In a press release posted to the Twitter account for Wolf Leisure, “Legislation & Order” producer Dick Wolf mentioned Belzer’s Munch character was “one in every of tv’s iconic characters.”
“I first labored with Richard on the ‘Legislation & Order’ / ‘Murder’ crossover and liked the character a lot. I instructed Tom (Fontana) that I needed to make him one of many authentic characters on ‘SVU.’ The remaining is historical past,” Wolf mentioned. “Richard introduced humor and pleasure into all our lives, was the consummate skilled, and we’ll all miss him very a lot.”
His colleagues, amongst them Chris Meloni and Mariska Hargitay, provided reward of their co-star.
“Goodbye my pricey, pricey pal,” Hargitay wrote on Instagram. “I’ll miss you, your distinctive mild, and your singular tackle this unusual world. I really feel blessed to have identified you and adored you and labored with you, aspect by aspect, for thus a few years.”
Different fond recollections got here from comedians Billy Crystal, Richard Lewis and Laraine Newman, who singled out his comedic crowd work.
“I don’t suppose there’s a comic book of our era who wouldn’t cite Richard Belzer, as not solely a serious affect, however as completely the funniest man,” mentioned Paul Shaffer, the comic and musician on David Letterman’s late evening exhibits. “Now, everyone strikes up one.”

Regardless of his crime-solving profession, the Connecticut-born actor’s early focus was on comedy and rooted in New York Metropolis. He appeared within the metropolis’s comedy golf equipment, together with Catch a Rising Star and The Improv, and was identified for his unsympathetic feedback on political and social occasions of the time.
His breakout function got here in 1974, when he starred alongside Chevy Chase within the counter-culture movie “The Groove Tube,” which featured a compilation of skits that included social commentary on televisions exhibits of the ’70s. He later labored because the warm-up act for “Saturday Evening Dwell” and appeared in a number of sketches in its early seasons.
Belzer appeared within the hit 1980 movie “Fame” as M.C. Later movie roles got here in 1982’s “Evening Shift” adopted by the Al Pacino-starring “Scarface” one yr later. And within the Nineteen Nineties, he appeared on the superhero exhibits “The Flash” and “Lois & Clark: The New Adventures of Superman.”
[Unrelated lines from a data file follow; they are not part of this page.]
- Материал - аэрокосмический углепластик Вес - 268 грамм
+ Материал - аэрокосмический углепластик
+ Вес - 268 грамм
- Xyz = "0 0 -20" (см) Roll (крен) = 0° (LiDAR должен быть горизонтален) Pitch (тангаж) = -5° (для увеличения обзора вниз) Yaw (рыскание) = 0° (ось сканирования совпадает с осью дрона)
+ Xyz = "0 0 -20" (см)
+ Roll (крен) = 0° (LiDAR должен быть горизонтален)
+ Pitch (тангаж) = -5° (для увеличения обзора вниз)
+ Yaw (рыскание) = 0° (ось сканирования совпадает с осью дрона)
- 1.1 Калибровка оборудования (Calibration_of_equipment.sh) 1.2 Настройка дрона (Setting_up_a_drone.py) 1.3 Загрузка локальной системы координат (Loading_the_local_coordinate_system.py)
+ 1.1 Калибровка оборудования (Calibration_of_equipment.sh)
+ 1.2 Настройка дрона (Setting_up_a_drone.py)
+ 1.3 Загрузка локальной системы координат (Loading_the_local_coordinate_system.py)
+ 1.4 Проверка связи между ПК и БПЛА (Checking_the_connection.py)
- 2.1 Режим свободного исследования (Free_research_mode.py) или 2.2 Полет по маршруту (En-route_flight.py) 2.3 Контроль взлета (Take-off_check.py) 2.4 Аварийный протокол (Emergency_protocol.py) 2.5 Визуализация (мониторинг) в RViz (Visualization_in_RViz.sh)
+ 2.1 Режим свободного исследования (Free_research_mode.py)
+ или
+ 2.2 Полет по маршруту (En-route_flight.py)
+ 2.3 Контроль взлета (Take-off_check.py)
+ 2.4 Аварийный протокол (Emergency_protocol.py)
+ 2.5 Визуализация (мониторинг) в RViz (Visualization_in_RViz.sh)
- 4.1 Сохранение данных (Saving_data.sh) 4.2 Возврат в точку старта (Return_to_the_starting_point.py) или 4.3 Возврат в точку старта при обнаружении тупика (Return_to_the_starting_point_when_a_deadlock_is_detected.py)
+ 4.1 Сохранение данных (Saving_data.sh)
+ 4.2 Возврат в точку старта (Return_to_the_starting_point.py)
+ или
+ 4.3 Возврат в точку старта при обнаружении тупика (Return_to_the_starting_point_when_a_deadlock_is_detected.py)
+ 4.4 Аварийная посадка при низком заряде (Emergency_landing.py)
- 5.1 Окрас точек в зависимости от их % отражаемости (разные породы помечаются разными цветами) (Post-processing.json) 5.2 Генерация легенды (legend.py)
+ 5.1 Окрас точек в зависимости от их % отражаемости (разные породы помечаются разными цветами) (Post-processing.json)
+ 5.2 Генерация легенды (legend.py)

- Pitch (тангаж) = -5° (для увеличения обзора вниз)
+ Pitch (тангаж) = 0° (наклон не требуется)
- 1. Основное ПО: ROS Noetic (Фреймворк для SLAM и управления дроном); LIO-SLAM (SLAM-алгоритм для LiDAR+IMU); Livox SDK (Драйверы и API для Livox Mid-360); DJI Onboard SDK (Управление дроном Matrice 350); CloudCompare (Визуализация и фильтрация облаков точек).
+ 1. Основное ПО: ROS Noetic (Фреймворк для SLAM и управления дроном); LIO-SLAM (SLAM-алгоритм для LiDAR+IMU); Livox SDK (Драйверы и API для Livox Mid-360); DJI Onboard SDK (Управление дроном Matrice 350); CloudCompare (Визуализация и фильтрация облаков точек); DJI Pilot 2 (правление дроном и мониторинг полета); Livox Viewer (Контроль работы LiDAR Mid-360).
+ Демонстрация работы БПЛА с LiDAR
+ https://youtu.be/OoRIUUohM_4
Then got here the chance on “Murder.” The community needed a “hunk” to play the function, however the filmmaker Barry Levinson solid Belzer as detective Munch after listening to him on the radio, he told the AV Club in 2010.
A longtime creator, Belzer was a identified conspiracy buff and wrote the guide, “UFOs, JFK and Elvis: Conspiracies You Don’t Need to Be Loopy to Imagine.” He additionally wrote a number of comedy books and novels, together with “I Am Not A Cop!,” a fictionalized story a few TV actor who performs a detective and has to resolve his pal’s disappearance.
Belzer’s final credited function was within the 2016 movie “The Comic” starring Robert de Niro, by which Belzer portrayed himself.